The world is full of wonders. But they become more wonderful, not less, when science observes them.
Amidst all the talk of dumbing down one unforeseen boon has been the rise of science on TV. Thanks to the likes of Brian Cox, Robert Winston and the evergreen David Attenborough hardly a week passes by without at least an hours worth of engaging intelligent yet populist science on one of the major channels.
Channel 4 have got the big hitters in for their Genius Of Britain series. Stephen Hawking, Richard Dawkins, the aforementioned Attenborough & Winston and Jim Al-Khalili.
It’s a potted history of, scientifically, what made Britain great. Starting in 1664 with Attenborough uncovering another side to Christopher Wren. As if designing St Pauls Cathedral and the Sheldonian wasn’t enough for one lifetime – Wren also pioneered the very concept of experimentation, disproved the then popular theory that the spleen was as vital to life as the brain and, after dissecting a horse’s eye, invented a telescope powerful enough to observe the surface of the moon.
We’ve hardly had time to take in the enormity of all this before the baton switches to Dawkins promoting the case for Robert Hooke, a chippy prickly hunchback who once lived in the basement of London’s monument, whose peerless work with microscopes and intricate drawings of fleas led to a whole new field of science – microbiology.
Away from Oxford academia, Robert Boyle had decamped to the countryside to escape plague ridden London. Everyones favourite hand drier genius James Dyson takes up the story of Boyle and Hooke together inventing the air pump. The death of one small bird later taught us that air was essential to life and though invisible did exist. A realization that took us on to the scientific journey we are still travelling on today.
Across the marshes in Cambridge Isaac Newton spent sleepless nights absorbed in mathematics and alchemy. Jim Al-Khalili winningly narrates this section as the sour and aloof Newton, who preferred to experiment on himself rather than animals, on one occasion inserting a bodkin into his eye, calculates formulae relevant to gravity and optics.
After travelling to London and having a massive fall out with Hooke, Newton found himself back in his Cambridge cloisters forging a partnership with comet namer Edmund Halley. Physicist Kathy Sykes tells how the boozy, smoking, swearing, womanzing pirate fighter Halley, while still in his early twenties, mapped the southern skies from his base in St.Helena thus impoving naval navigation.
Fast forward to the 18th century and Attenborough is blowing the trumpet for unsung hero Sir Joseph Banks – the maverick botanist who ventured to Tahiti with Captain Cook on The Endeavour to observe Venus in front of the sun to calculate longitude.

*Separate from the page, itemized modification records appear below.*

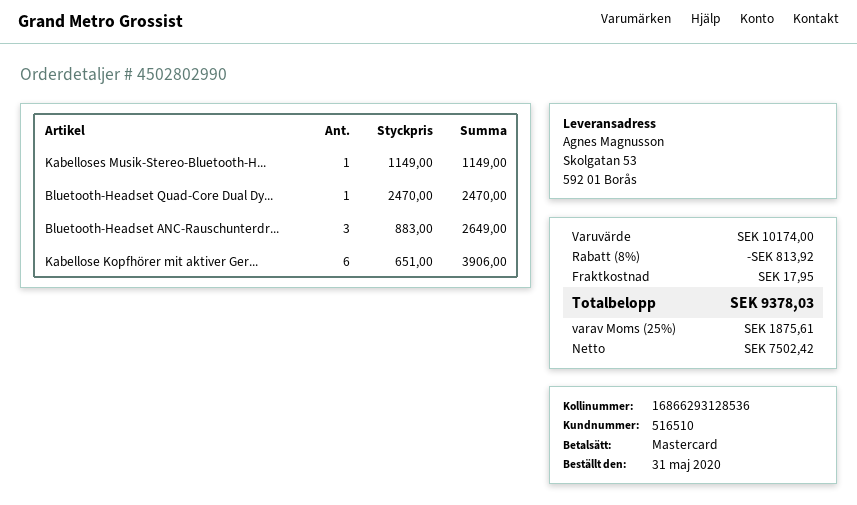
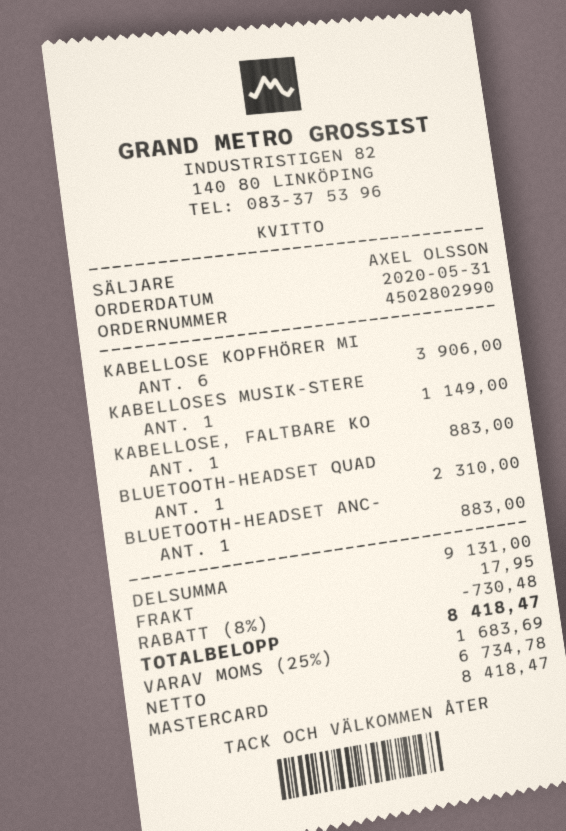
Bluetooth-Headset Quad-Core Dual Dy...: 1 for 2470.00 -> 1 for 2310.00
Bluetooth-Headset ANC-Rauschunterdr...: 3 for 2649.00 -> 1 for 883.00
KABELLOSE, FALTBARE KO: none -> 1 for 883.00
subtotal: 10174.00 -> 9131.00
discount: 8% = 813.92 -> 8% = 730.48
net: 7502.42 -> 6734.78
tax: 25% = 1875.61 -> 25% = 1683.69
total: 9378.03 -> 8418.47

While Cook and Banks sailed the seas James Watt was struggling with prototype steam engines in his Glasgow workshop. It was worth it though as eventually his invention paved the way for a little thing called electricity and kickstarted the Industrial Revolution making Britain the most powerful nation on Earth.
Not that it must’ve seemed that way to John Hunter who scoured London’s backstreets trading in corpses. The avuncular moustachioed Robert Winston explains how Hunter strived to drag surgery into the future by advancing dissection techniques and making accurate anatomical maps earning himself a reputation as the surgeon least likely to kill you!
Hunter also taught Gloucestershire doctor Edward Jenner whose smallpox vaccine, it has been argued, possibly saved more lives than any other medical advance in the history of the world.
The eccentric and shy Henry Cavendish identified and isolated hydrogen allowing people, for the very first time, to see the world from above in hot air balloons.
Cavendish’s friend the revolutionary theologian and scientist Joseph Priestley, after accidentally inventing soda water, discovered (with the aid of some mice and spinach) oxygen:the secret of life itself and laid down the foundations of chemistry.
All great men – and worthy of a great series – which, luckily, this is. Packed full of astonishing facts and entertaining yet educational too. The stories threaded together lovingly and coherently. The presenters are all well informed, enthusiastic and have a great passion for science. These are people you’d love to have teaching your kids. Why, it’s almost enough to make you feel patriotic.